Instructions to follow: Please filter the entries and return only the lines that include "using".

(Beginning of Data shown)

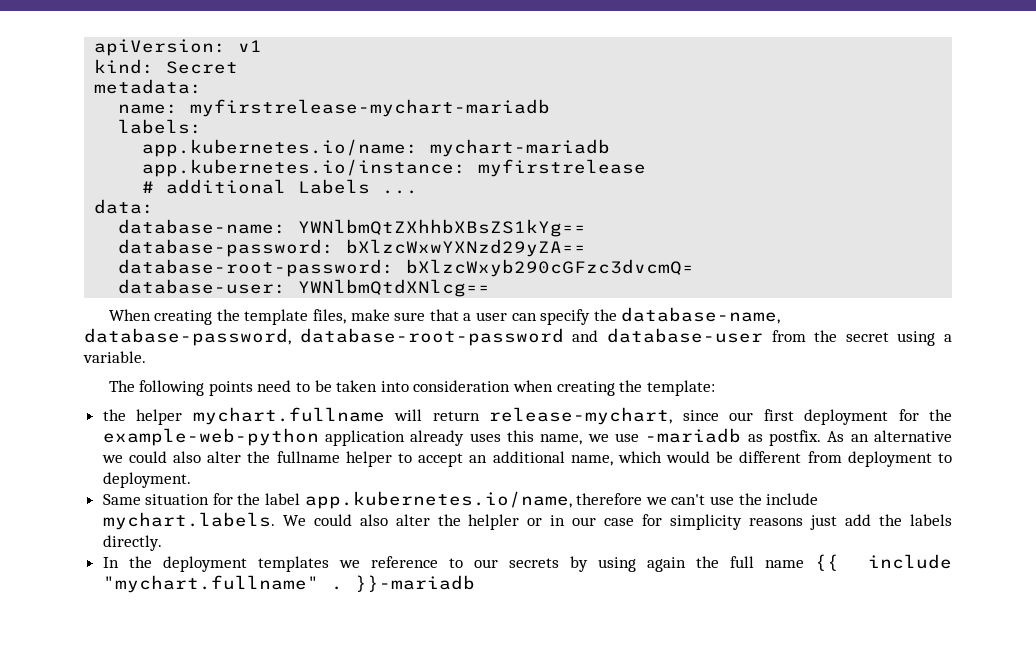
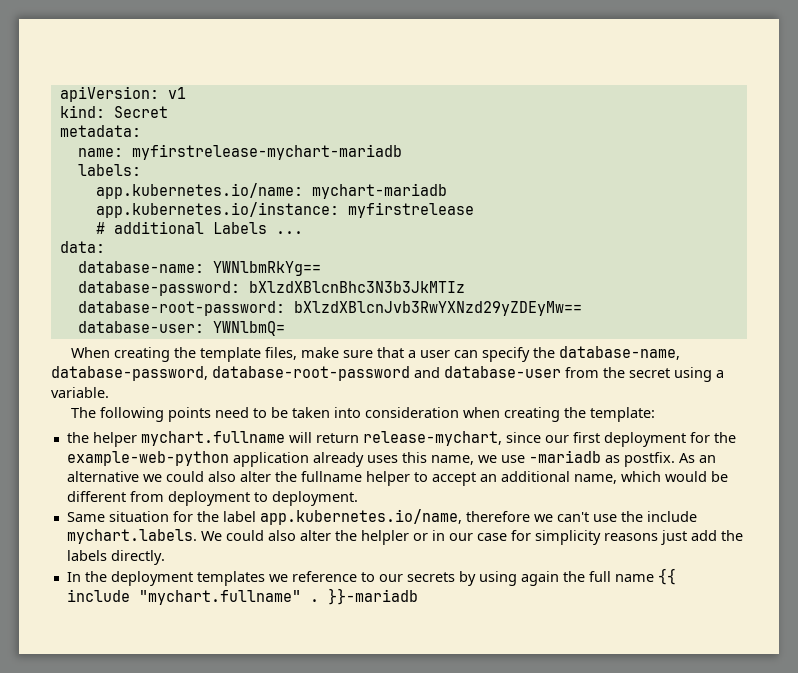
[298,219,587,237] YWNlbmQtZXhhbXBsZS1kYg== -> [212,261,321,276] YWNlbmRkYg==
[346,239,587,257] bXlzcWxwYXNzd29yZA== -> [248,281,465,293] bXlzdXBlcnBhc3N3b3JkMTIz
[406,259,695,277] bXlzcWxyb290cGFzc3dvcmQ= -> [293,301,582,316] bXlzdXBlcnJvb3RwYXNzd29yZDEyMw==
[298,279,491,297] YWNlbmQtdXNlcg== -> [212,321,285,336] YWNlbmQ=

(End of Data shown)
(Beginning of Data shown)

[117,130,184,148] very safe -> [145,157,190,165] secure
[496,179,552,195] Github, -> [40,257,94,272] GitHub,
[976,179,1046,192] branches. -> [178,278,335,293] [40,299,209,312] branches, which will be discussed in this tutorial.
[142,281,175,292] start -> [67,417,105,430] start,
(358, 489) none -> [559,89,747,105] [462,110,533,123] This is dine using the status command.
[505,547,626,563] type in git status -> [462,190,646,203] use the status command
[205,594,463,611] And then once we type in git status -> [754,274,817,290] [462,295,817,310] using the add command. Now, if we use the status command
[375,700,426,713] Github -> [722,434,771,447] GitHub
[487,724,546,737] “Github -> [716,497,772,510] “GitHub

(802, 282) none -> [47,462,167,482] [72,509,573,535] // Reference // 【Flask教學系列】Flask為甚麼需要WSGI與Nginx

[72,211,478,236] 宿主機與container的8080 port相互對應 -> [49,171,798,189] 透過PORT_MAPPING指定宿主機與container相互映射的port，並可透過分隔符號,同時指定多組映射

(End of Data shown)
(Beginning of Data shown)

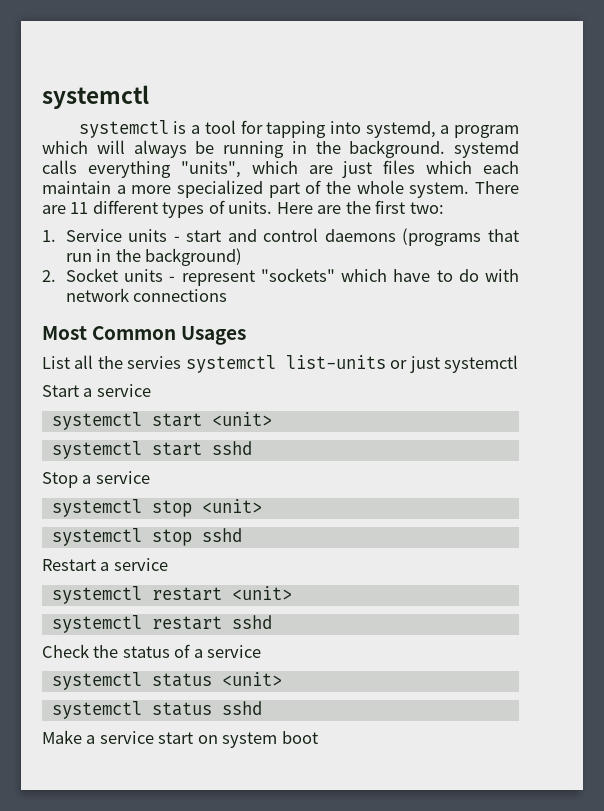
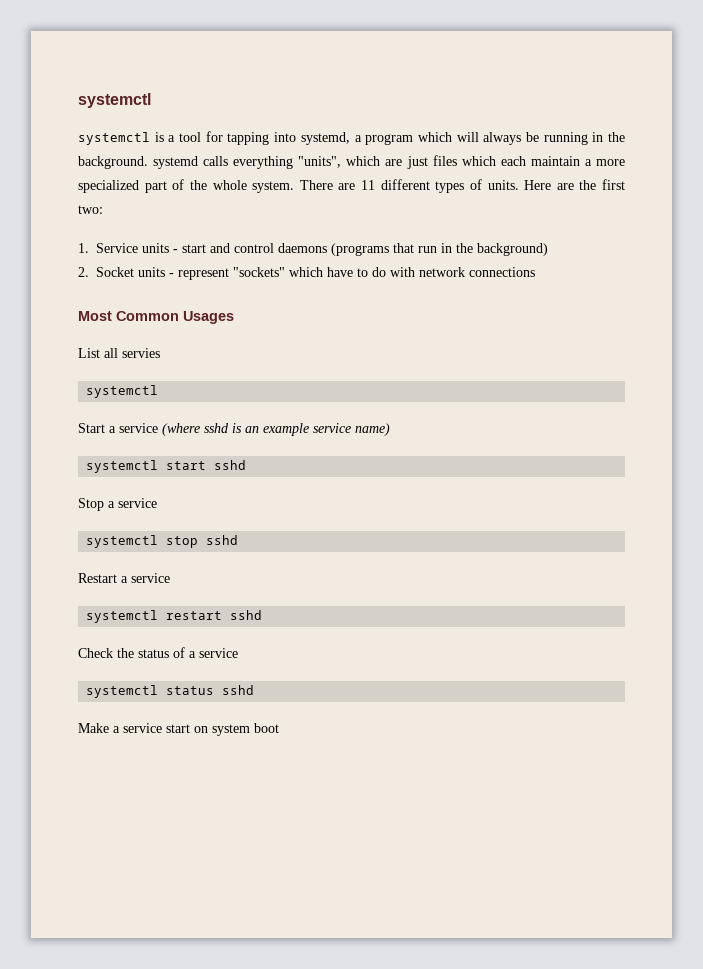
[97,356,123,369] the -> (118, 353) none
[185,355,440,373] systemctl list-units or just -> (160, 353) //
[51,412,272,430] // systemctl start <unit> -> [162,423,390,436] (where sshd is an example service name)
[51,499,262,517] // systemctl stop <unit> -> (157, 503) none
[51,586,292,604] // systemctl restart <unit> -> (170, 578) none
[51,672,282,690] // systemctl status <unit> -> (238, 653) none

(End of Data shown)

Solution:
(358, 489) none -> [559,89,747,105] [462,110,533,123] This is dine using the status command.
[205,594,463,611] And then once we type in git status -> [754,274,817,290] [462,295,817,310] using the add command. Now, if we use the status command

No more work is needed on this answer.